Hydrogen has come a long way, but has further to travel

Hydrogen is the dark horse of the alternative energy field. In the course of a decade that witnessed the steady rise of wind power, tidal power and solarPV, the lighter-than-air gaseous fuel has attracted almost no mainstream press comment. But suddenly, over the past six months, it’s jumping out everywhere – fuelling German trains and Scots ferries, ready for deployment in Beijing taxis, powering forklifts in Amazon delivery centres. How did it remain invisible for so long?

The answer is partly to do with the practicalities of application. The earth lacks any natural reserves of hydrogen, which must be generated from other substances using more energy than that which can be extracted from the gas produced. In other words it’s a means of storing existing energy rather than a source of new energy, and inherently less sexy than solarPV.

Hydrogen also has an image problem. There’s no particular reason why the energy that goes into hydrogen production should be ‘green’, and indeed a powerful lobby backs ‘blue’ hydrogen, made by the decomposition of hydrocarbons. Blue hydrogen from ‘carbon capture’ processes looked set to be the dominant source of hydrogen fuel right up to the start of the noughties, leading some alternative energy types to dismiss the nascent hydrogen industry as an oil business front.

But this decade may turn out to belong to ‘green’ hydrogen. With luck we’ll see the emergence of a virtuous circle: surplus power from cheap but unpredictable renewables will be harnessed to giant electrolysers to produce green hydrogen, a clean, high-yield, rapid-fuelling power source for our vehicles and heavy machinery that frees up electricity for heating, air conditioning and control functions… and for making more hydrogen.

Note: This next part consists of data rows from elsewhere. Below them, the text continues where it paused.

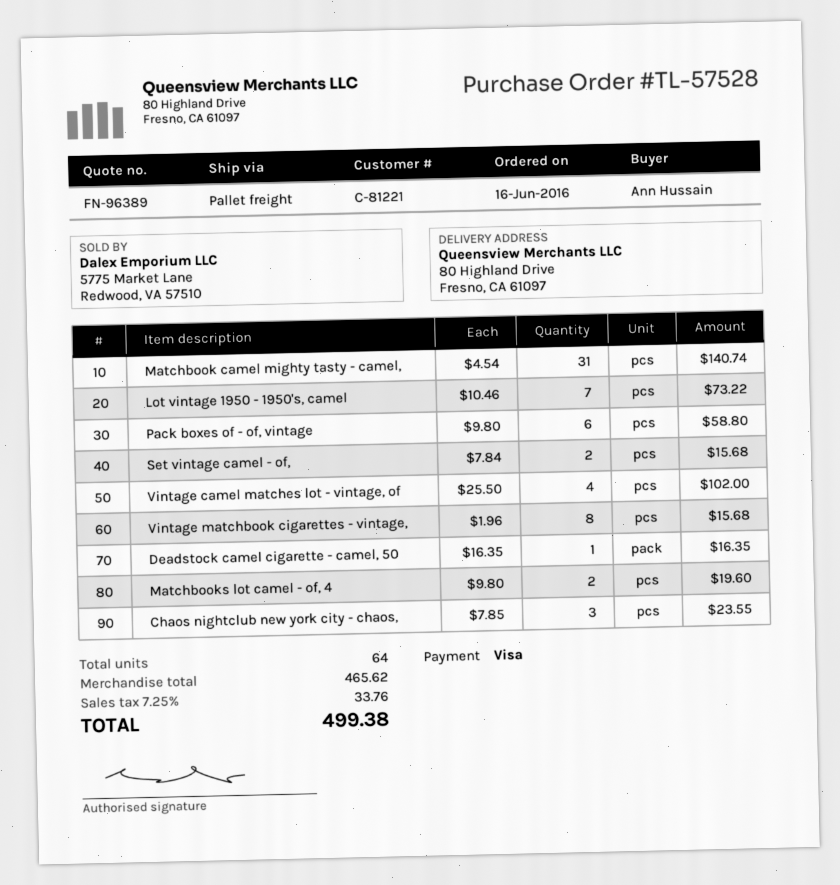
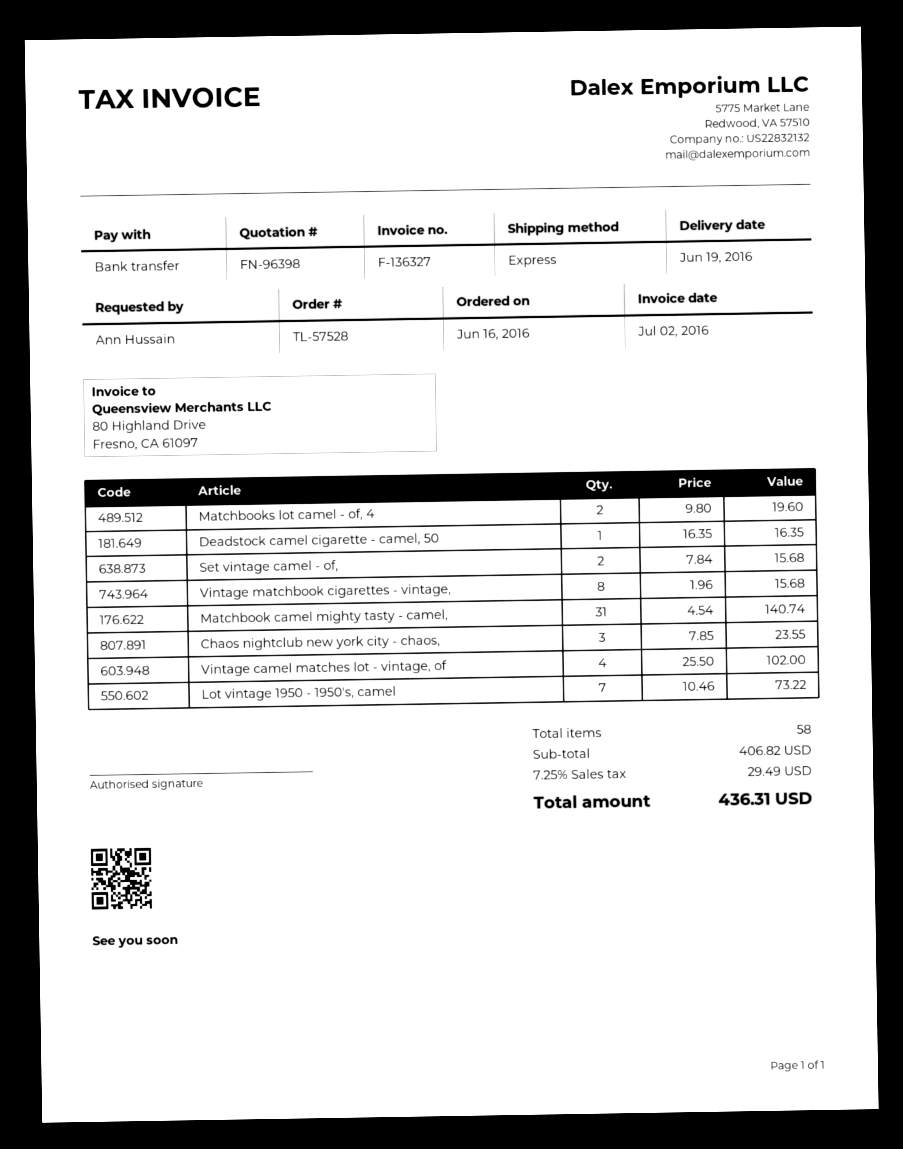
quote number: FN-96389 -> FN-96398
payment method: Visa -> bank transfer
shipping method: pallet freight -> express
Pack boxes of - of, vintage: 6 x 9.80 = 58.80 -> none
total quantity: 64 -> 58
subtotal: 465.62 -> 406.82
tax: 7.25% = 33.76 -> 7.25% = 29.49
total: 499.38 -> 436.31

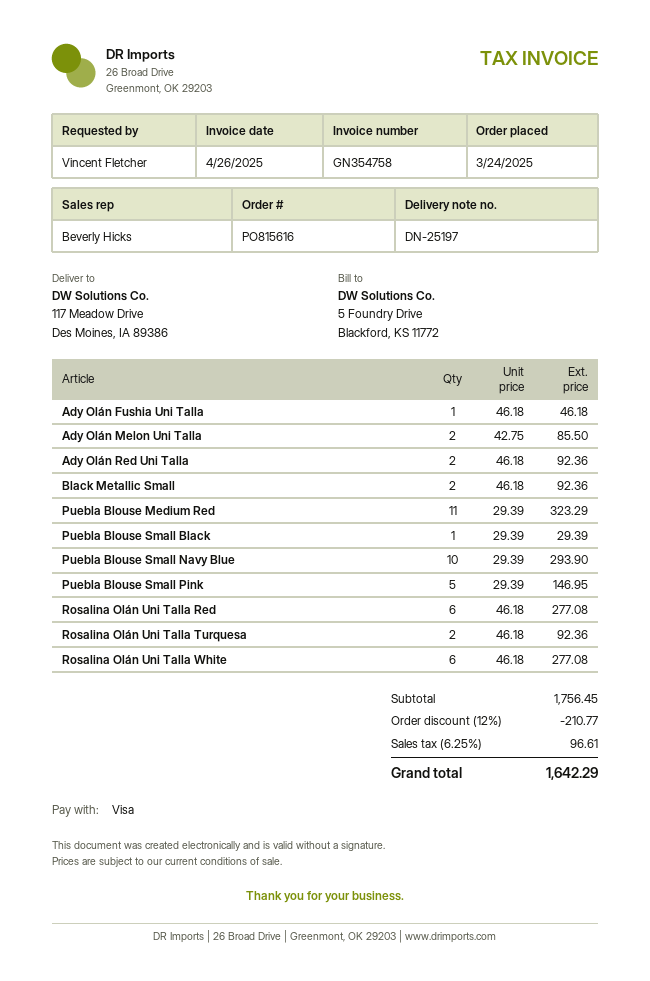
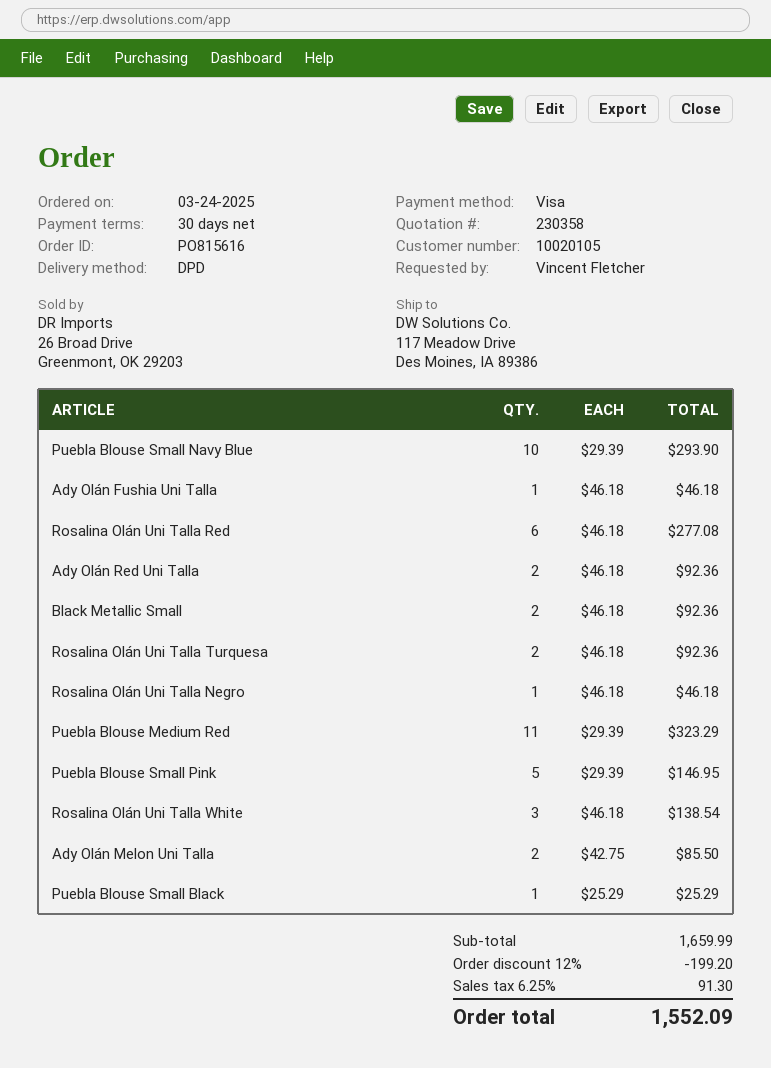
Puebla Blouse Small Black: 1 x 29.39 = 29.39 -> 1 x 25.29 = 25.29
Rosalina Olán Uni Talla White: 6 x 46.18 = 277.08 -> 3 x 46.18 = 138.54
Rosalina Olán Uni Talla Negro: none -> 1 x 46.18 = 46.18
subtotal: 1756.45 -> 1659.99
discount: 12% = 210.77 -> 12% = 199.20
tax: 6.25% = 96.61 -> 6.25% = 91.30
total: 1642.29 -> 1552.09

Nice outline, as they say.

There are a number of significant obstructions to the hydrogen rollout. For the sake of argument, we can group them under two headers: the ‘fuel cell problem’, and the ‘infrastructure issue’.

 

Rollout realities

The ‘fuel cell problem’ extends across the practicalities of transport engineering. The headline acknowledges the fact that burning hydrogen isn’t particularly efficient. It’s much smarter to extract the energy via a fuel cell, an small marvel of chemical engineering which enables the gas to give up its energy at low temperature.

Fuel cells are a decades-old technology, but they remain eyewateringly expensive. Most of the 15 or so fuel-cell-equipped car designs listed by Wikipedia are only available on lease from their manufacturers, and all the three exceptions carry US$50,000+ price tags.

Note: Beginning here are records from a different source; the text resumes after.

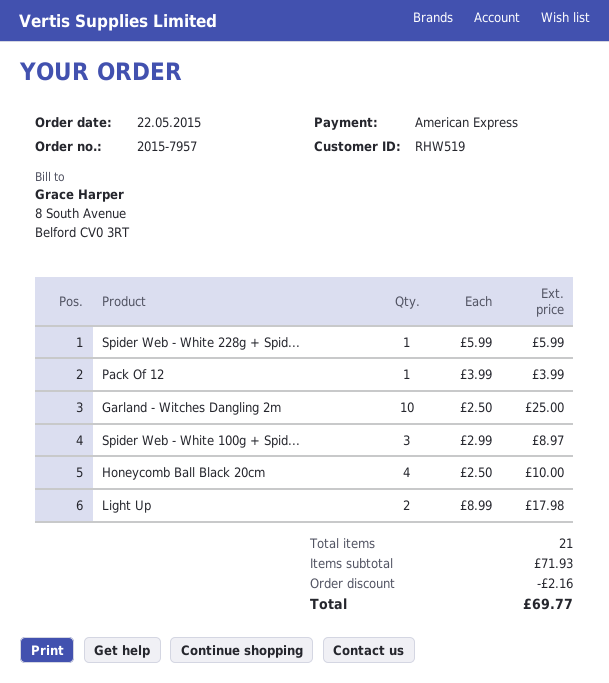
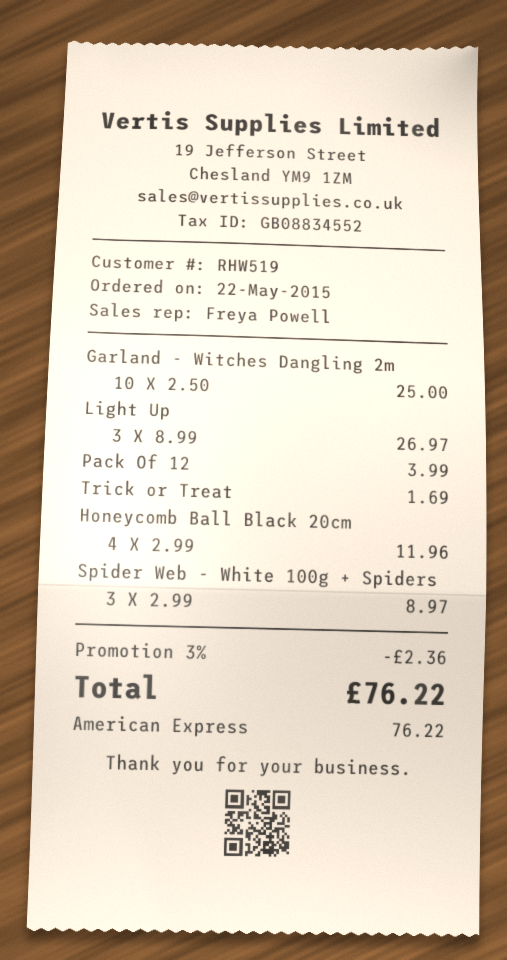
Spider Web - White 228g + Spid...: 1 x 5.99 = 5.99 -> none
Honeycomb Ball Black 20cm: 4 x 2.50 = 10.00 -> 4 x 2.99 = 11.96
Light Up: 2 x 8.99 = 17.98 -> 3 x 8.99 = 26.97
Trick or Treat: none -> 1 x 1.69 = 1.69
discount: 2.16 -> 2.36
total: 69.77 -> 76.22

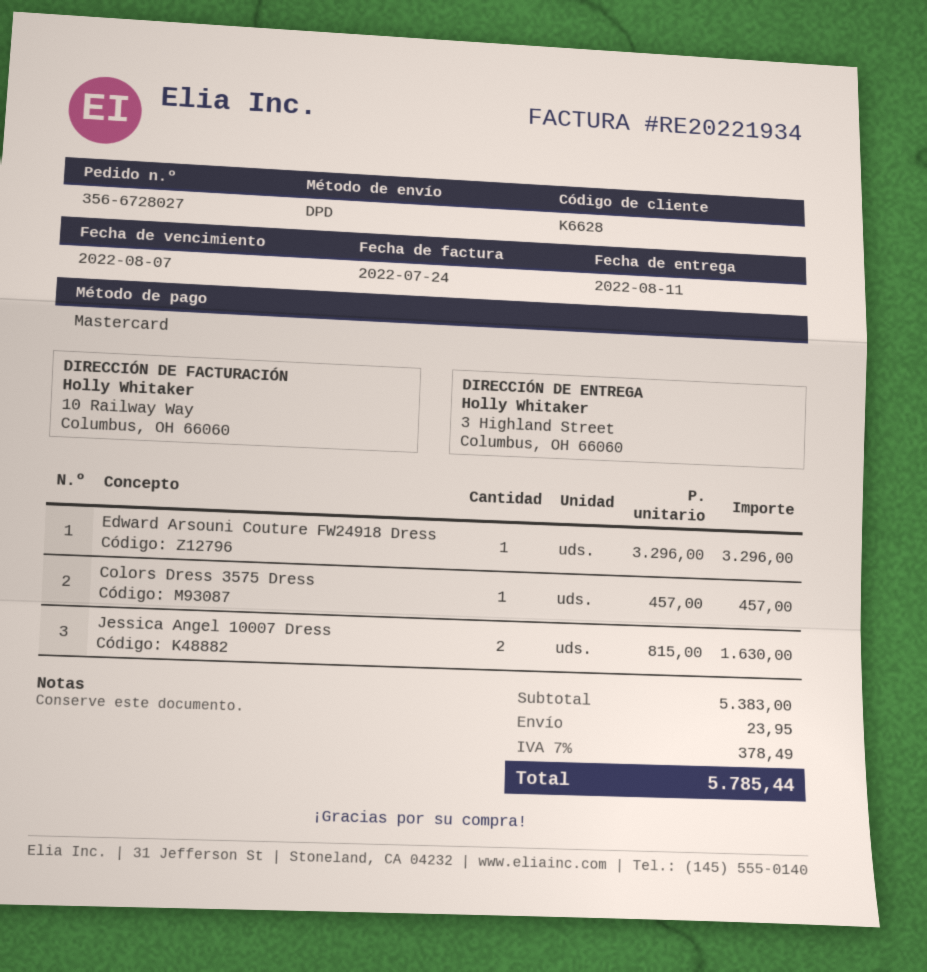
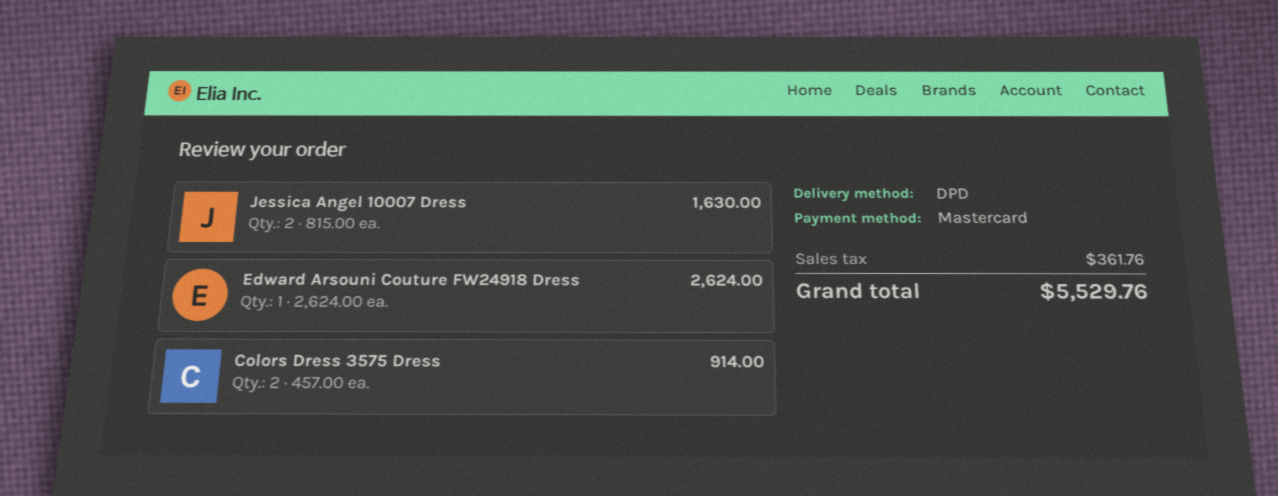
Edward Arsouni Couture FW24918 Dress: 1 x 3296.00 = 3296.00 -> 1 x 2624.00 = 2624.00
Colors Dress 3575 Dress: 1 x 457.00 = 457.00 -> 2 x 457.00 = 914.00
shipping: 23.95 -> none
tax: 378.49 -> 361.76
total: 5785.44 -> 5529.76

Hydrogen vehicle enthusiasts believe that moving fuel cells into the transport mainstream will inevitably bring down prices. They point to the way that high-pressure hydrogen storage, an intractable engineering problem for decades, has been cracked in the past few years by the ready availability of carbon composite tanks. Cheap fuel cells to follow? We shall see.

The ‘infrastructure issue’ is a problem of a different order; a matter of public policy as well as a technical challenge. How is the hydrogen economy to be organized?

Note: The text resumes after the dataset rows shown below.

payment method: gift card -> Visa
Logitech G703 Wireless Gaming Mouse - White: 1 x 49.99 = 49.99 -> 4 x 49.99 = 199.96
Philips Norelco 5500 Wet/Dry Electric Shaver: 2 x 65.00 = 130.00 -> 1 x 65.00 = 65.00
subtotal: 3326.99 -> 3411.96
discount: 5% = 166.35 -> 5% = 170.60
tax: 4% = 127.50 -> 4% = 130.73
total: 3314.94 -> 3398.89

Plans like those made by the German and Chilean governments envisage hydrogen being produced by large, quasi-state enterprises, perhaps repurposing the pipelines of the dying natural gas industry. The very largest of them, presently attracting serious attention in EU circles, proposes siting giant electrolysers beside the offshore wind farms and storing the resulting hydrogen in the porous rocks of former oilfields.

At the opposite extreme, initiatives like that announced this year by Australian ‘green fuel’ company Ampol would see hydrogen produced at small local plants, perhaps even at point of sale.

Britain is already storing natural gas in declining oilfields like Humbly Grove on Humberside, and has less potential for on-shore industrial developments than Oz. On the other hand, it has little stomach for large-scale public infrastructure works. The shape of the hydrogen economy is still up for discussion.